*** Begin section ***

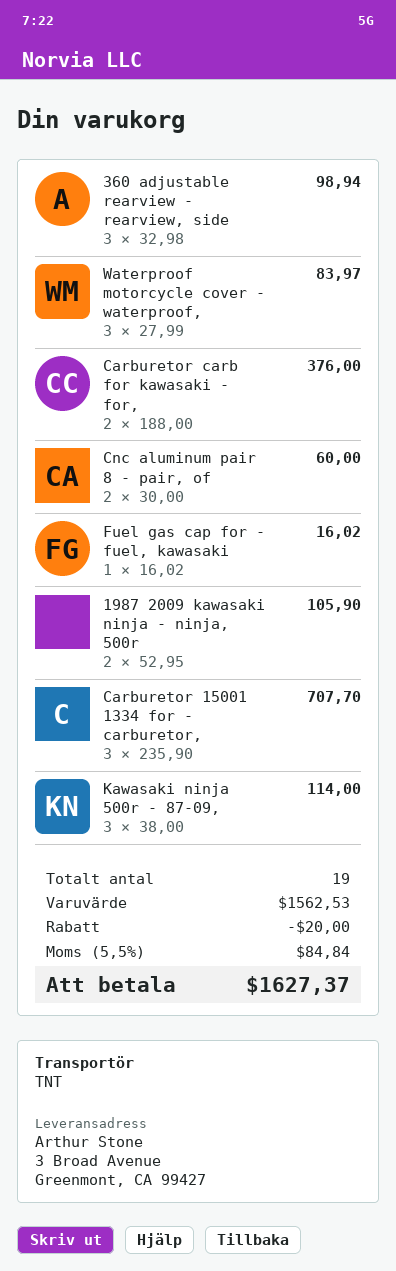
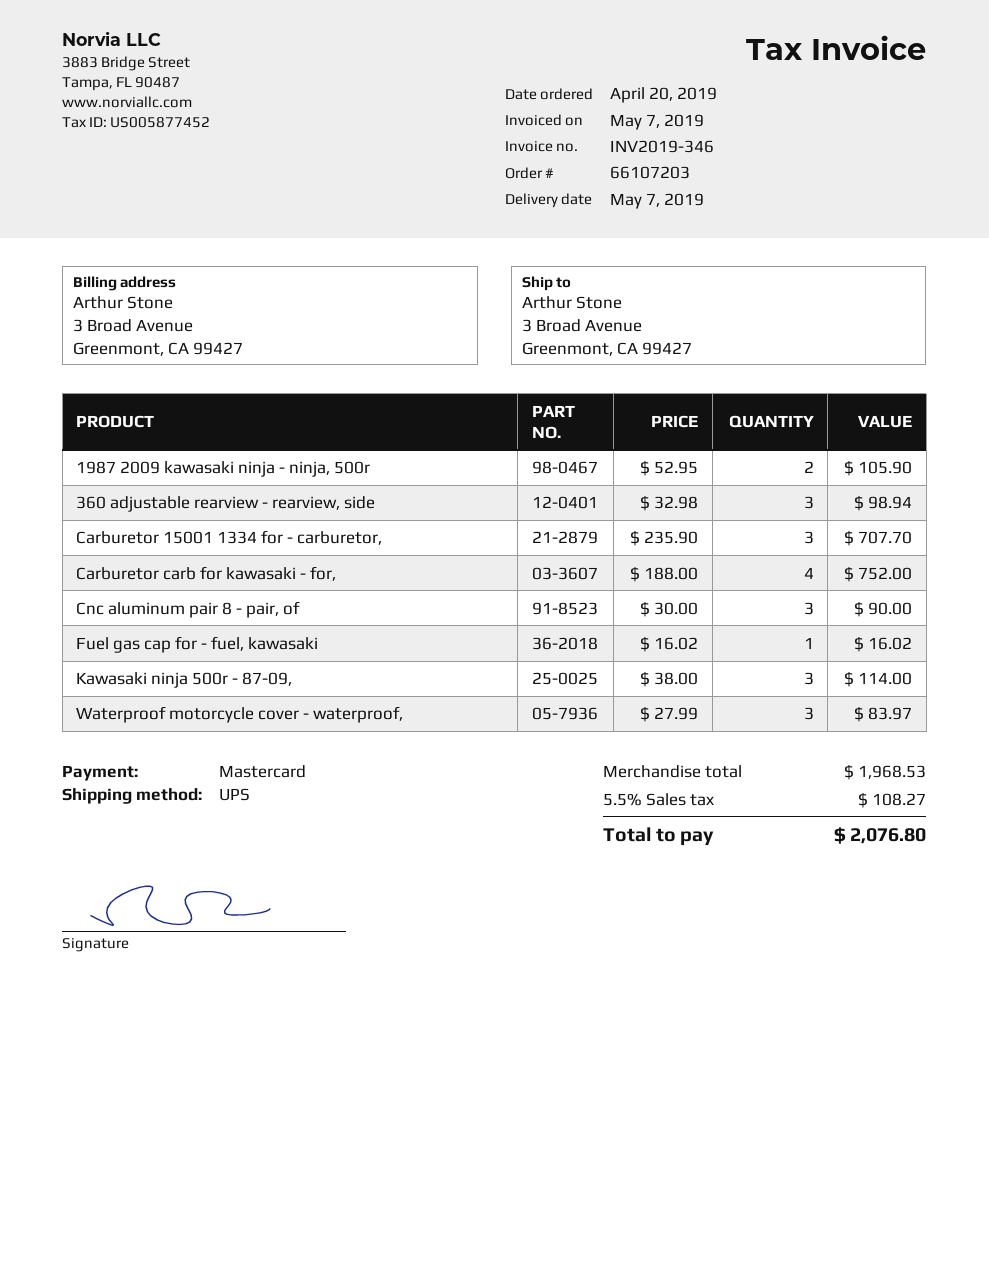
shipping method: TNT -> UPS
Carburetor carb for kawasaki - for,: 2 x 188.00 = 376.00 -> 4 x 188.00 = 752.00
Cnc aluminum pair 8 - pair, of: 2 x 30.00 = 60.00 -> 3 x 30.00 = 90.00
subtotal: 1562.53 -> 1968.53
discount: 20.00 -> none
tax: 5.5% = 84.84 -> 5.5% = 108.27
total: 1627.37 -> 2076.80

*** End section ***

Assignment = From the first record to the last, copy everything exactly except the pictures.

Result below =
shipping method: TNT -> UPS
Carburetor carb for kawasaki - for,: 2 x 188.00 = 376.00 -> 4 x 188.00 = 752.00
Cnc aluminum pair 8 - pair, of: 2 x 30.00 = 60.00 -> 3 x 30.00 = 90.00
subtotal: 1562.53 -> 1968.53
discount: 20.00 -> none
tax: 5.5% = 84.84 -> 5.5% = 108.27
total: 1627.37 -> 2076.80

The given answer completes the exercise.